The chairman of the governors was the Dean of St Helens, Canon Hugh Fitzpatrick, who told the Press: "It is a regrettable episode and I am very sorry about it. Demotion means that any of the boys who were prefects will lose that status and restriction will mean the loss of privileges normally enjoyed by sixth formers." Superintendent Tom Shepherd, head of the St Helens police, said he had made inquiries into the incident but could not yet say whether or not the circumstances would justify court proceedings.
Bill Thomas was profiled in the Echo on the 7th. The 43-year-old Scot had moved from Eccleston to a country location in Tilston in Cheshire in order to learn to play the bagpipes without annoying his neighbours. "The world's full of funny people who actually don't like the sound of the pipes", said Bill, "and I wanted somewhere where I wasn't going to offend anyone."
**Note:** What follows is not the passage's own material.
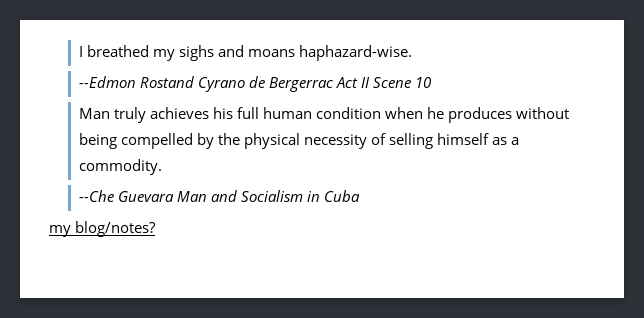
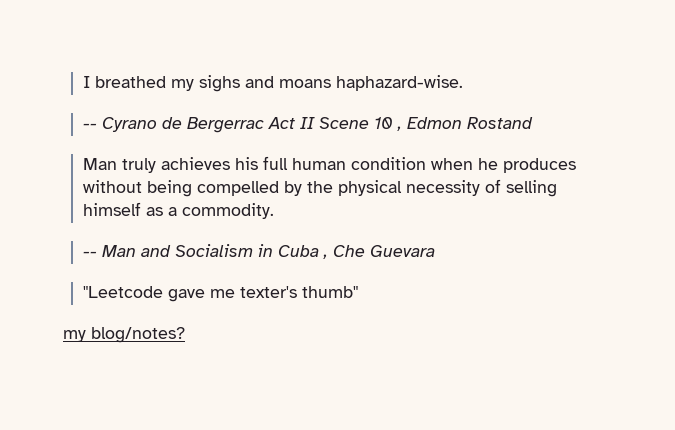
- --Edmon Rostand Cyrano de Bergerrac Act II Scene 10
+ -- Cyrano de Bergerrac Act II Scene 10 , Edmon Rostand
- --Che Guevara Man and Socialism in Cuba
+ -- Man and Socialism in Cuba , Che Guevara
+ "Leetcode gave me texter's thumb"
Employees of Rael Brook – "the world's leading shirt manufacturers" in Warrington Road, Rainhill – had been holding raffles and bingo evenings to raise money for the Alder Hey Children's Hospital Kidney Fund. On the 7th the sum of £230 (about £4,000 in today's money) was officially handed over to the fund on behalf of the workers by Liverpool footballers Ron Yeats, John Toshack, Larry Lloyd and Emlyn Hughes. A party of 45 schoolboys from the Carcassone area of France arrived in Billinge this week to play a series of rugby league matches over the Easter period. The lads were staying at Greenfields House in Billinge along with six teachers. One of them was François de Nadaï, who would represent France as a forward in four Rugby League World Cups. On the 7th a combined 3rd year team of players from Robins Lane and St Cuthbert's schools were beaten 8 - 20 by their French visitors.
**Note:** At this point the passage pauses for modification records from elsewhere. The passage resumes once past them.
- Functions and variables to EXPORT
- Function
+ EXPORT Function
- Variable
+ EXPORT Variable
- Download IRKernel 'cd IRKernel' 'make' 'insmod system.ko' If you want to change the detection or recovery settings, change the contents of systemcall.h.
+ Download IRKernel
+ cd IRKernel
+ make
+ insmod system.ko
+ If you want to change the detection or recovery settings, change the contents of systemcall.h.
The surnames of the St Helens players were stated as O’Neill, Peers, Richardson, Donnellan, Crompton, Gilford, Cunningham, Fairhurst, Brookfield, Sheffield, Spriggs, Arkwright, Hation, Usher and Fairhurst. On the following day at Knowsley Road, a combined team from Robins Lane, St Cuthbert's and Parr got revenge on Carcassone beating them 14 - 6.
On the 8th “Join In The Easter Parade To View Our New Homes This Weekend!", was the headline to a half-page advert in the Echo from Northern Development Homes. "For as little as £6 per week", they wrote, "you can own your own superb home on one of these delightful developments which are all within easy commuting distance of Liverpool. All facilities – transport, schools and shops are readily at hand. Many attractive designs of Detached and Semi-Detached Bungalows and Houses to choose from."
The estates included those opposite Sherdley Park in St Helens and what was then called the "Mill Farm" estate between Leach Lane and Clock Face Road. Those homes cost from £4,199, as did new houses in Old Whint Road in Haydock, with properties at Windy Arbour Lane in Whiston available from £4,550. During the evening of the 8th, Judith Durham – formerly of Australian folk-influenced pop quartet The Seekers – performed at the Theatre Royal in St Helens (pic of Judith by Allan Warren).
It was Good Friday on the 9th and as snow lay five feet deep in parts of the desert kingdom of Saudia Arabia, the temperatures soared in England. Saints played Wigan away at Central Park in the traditional Easter game and beat them 6 - 9 in front of a 24,000-strong crowd. It was the third victory of the season for the Knowsley Road side over their old rivals and John Walsh scored the game's only try.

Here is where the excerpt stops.